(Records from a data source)
┏━━

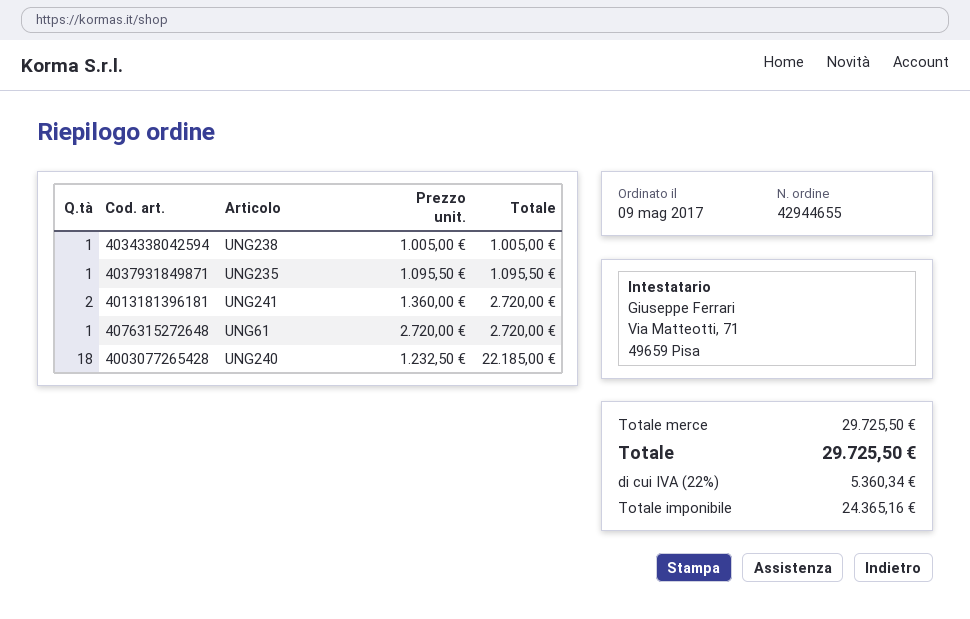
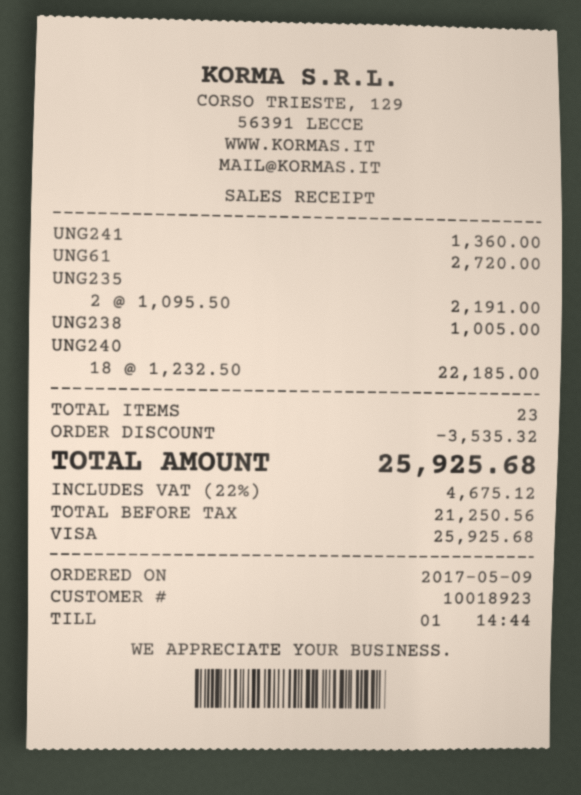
UNG235: 1 x 1095.50 = 1095.50 -> 2 x 1095.50 = 2191.00
UNG241: 2 x 1360.00 = 2720.00 -> 1 x 1360.00 = 1360.00
discount: none -> 3535.32
net: 24365.16 -> 21250.56
tax: 22% = 5360.34 -> 22% = 4675.12
total: 29725.50 -> 25925.68

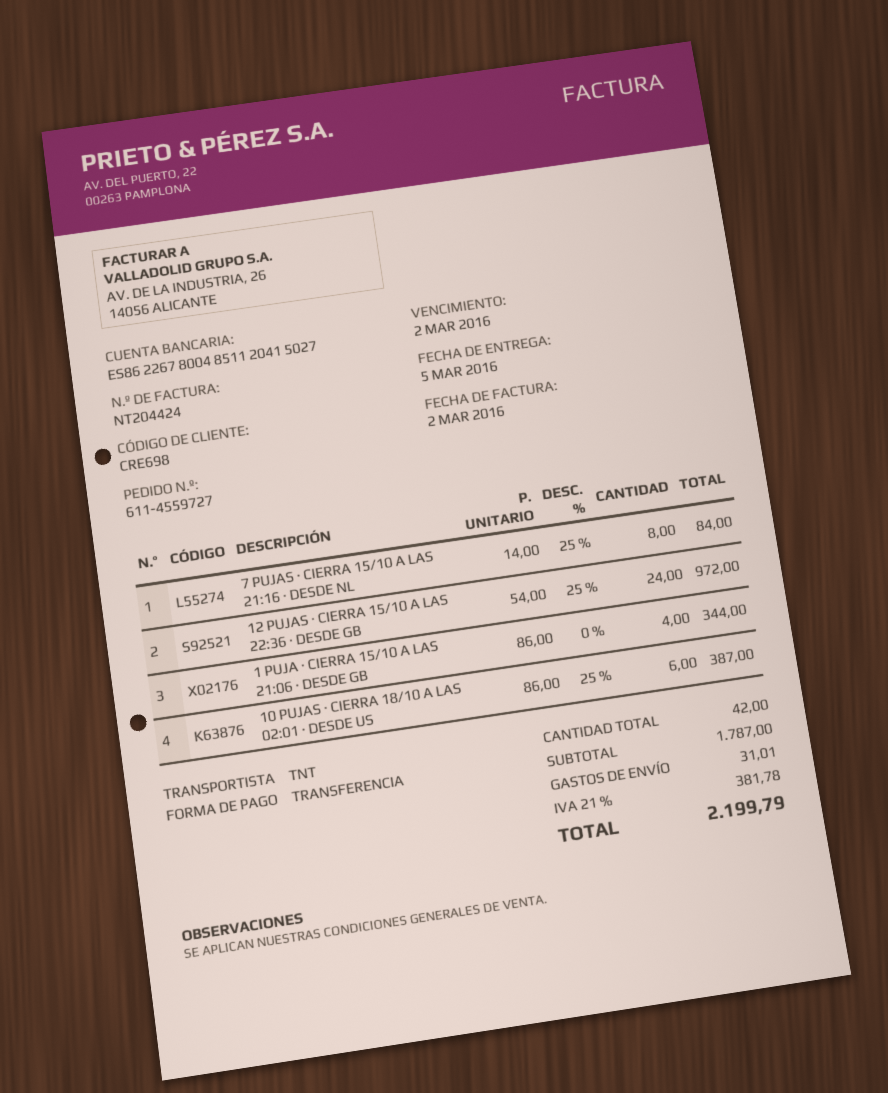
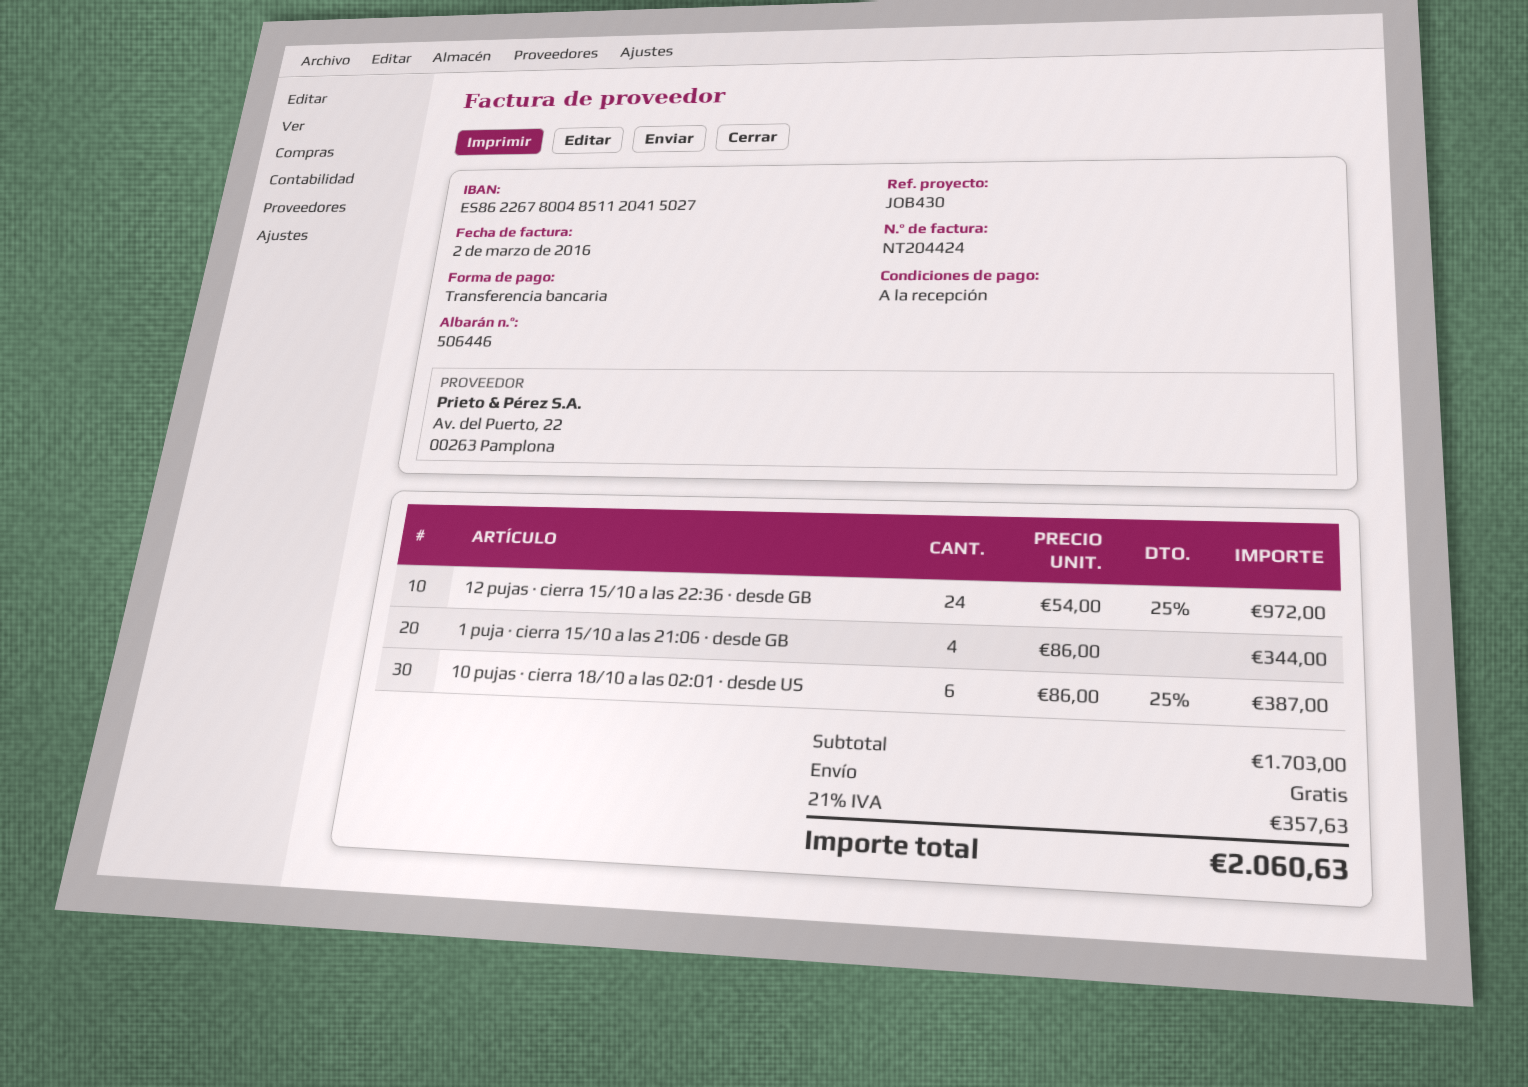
7 PUJAS · CIERRA 15/10 A LAS 21:16 · DESDE NL: 8 x 14.00 - 25% = 84.00 -> none
subtotal: 1787.00 -> 1703.00
shipping: 31.01 -> 0.00
tax: 21% = 381.78 -> 21% = 357.63
total: 2199.79 -> 2060.63

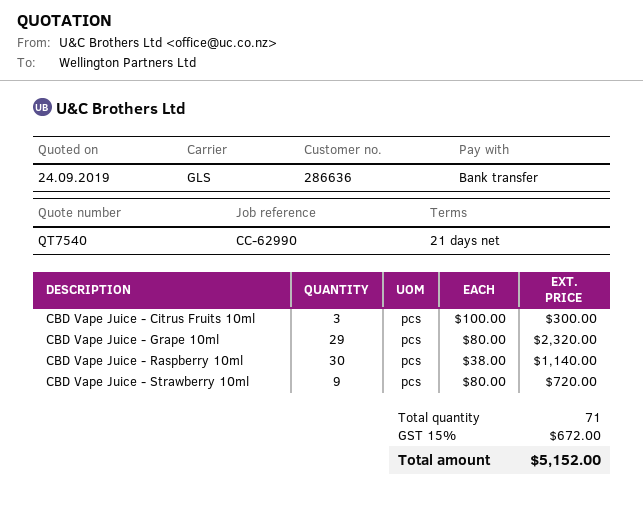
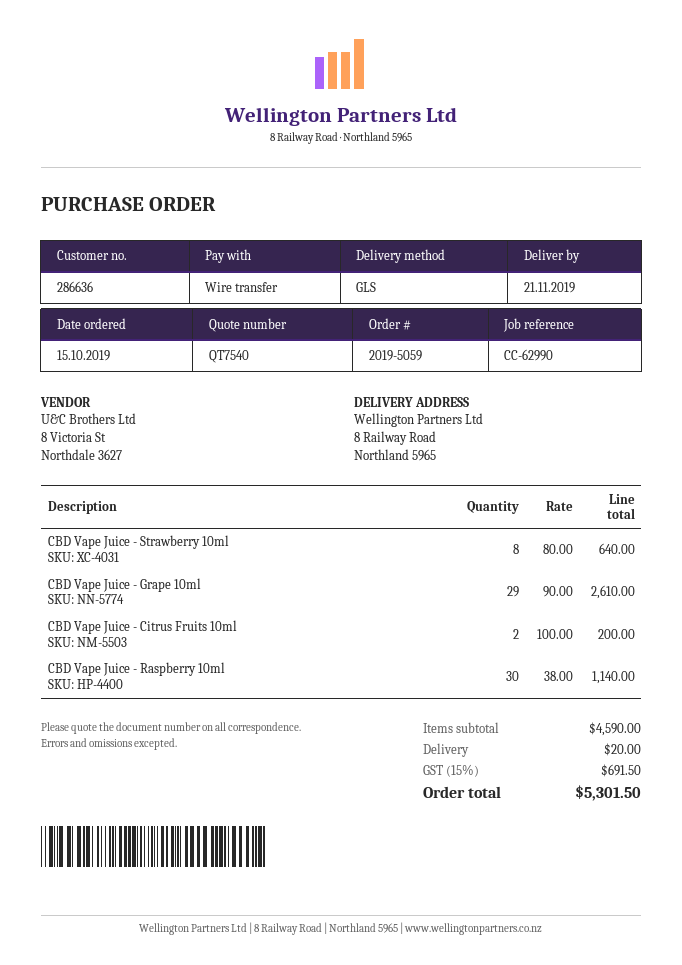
CBD Vape Juice - Citrus Fruits 10ml: 3 x 100.00 = 300.00 -> 2 x 100.00 = 200.00
CBD Vape Juice - Grape 10ml: 29 x 80.00 = 2320.00 -> 29 x 90.00 = 2610.00
CBD Vape Juice - Strawberry 10ml: 9 x 80.00 = 720.00 -> 8 x 80.00 = 640.00
shipping: none -> 20.00
tax: 15% = 672.00 -> 15% = 691.50
total: 5152.00 -> 5301.50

┗━━

The result should be a word-for-word restatement of all the data, without images.

_Reply_:
UNG235: 1 x 1095.50 = 1095.50 -> 2 x 1095.50 = 2191.00
UNG241: 2 x 1360.00 = 2720.00 -> 1 x 1360.00 = 1360.00
discount: none -> 3535.32
net: 24365.16 -> 21250.56
tax: 22% = 5360.34 -> 22% = 4675.12
total: 29725.50 -> 25925.68

7 PUJAS · CIERRA 15/10 A LAS 21:16 · DESDE NL: 8 x 14.00 - 25% = 84.00 -> none
subtotal: 1787.00 -> 1703.00
shipping: 31.01 -> 0.00
tax: 21% = 381.78 -> 21% = 357.63
total: 2199.79 -> 2060.63

CBD Vape Juice - Citrus Fruits 10ml: 3 x 100.00 = 300.00 -> 2 x 100.00 = 200.00
CBD Vape Juice - Grape 10ml: 29 x 80.00 = 2320.00 -> 29 x 90.00 = 2610.00
CBD Vape Juice - Strawberry 10ml: 9 x 80.00 = 720.00 -> 8 x 80.00 = 640.00
shipping: none -> 20.00
tax: 15% = 672.00 -> 15% = 691.50
total: 5152.00 -> 5301.50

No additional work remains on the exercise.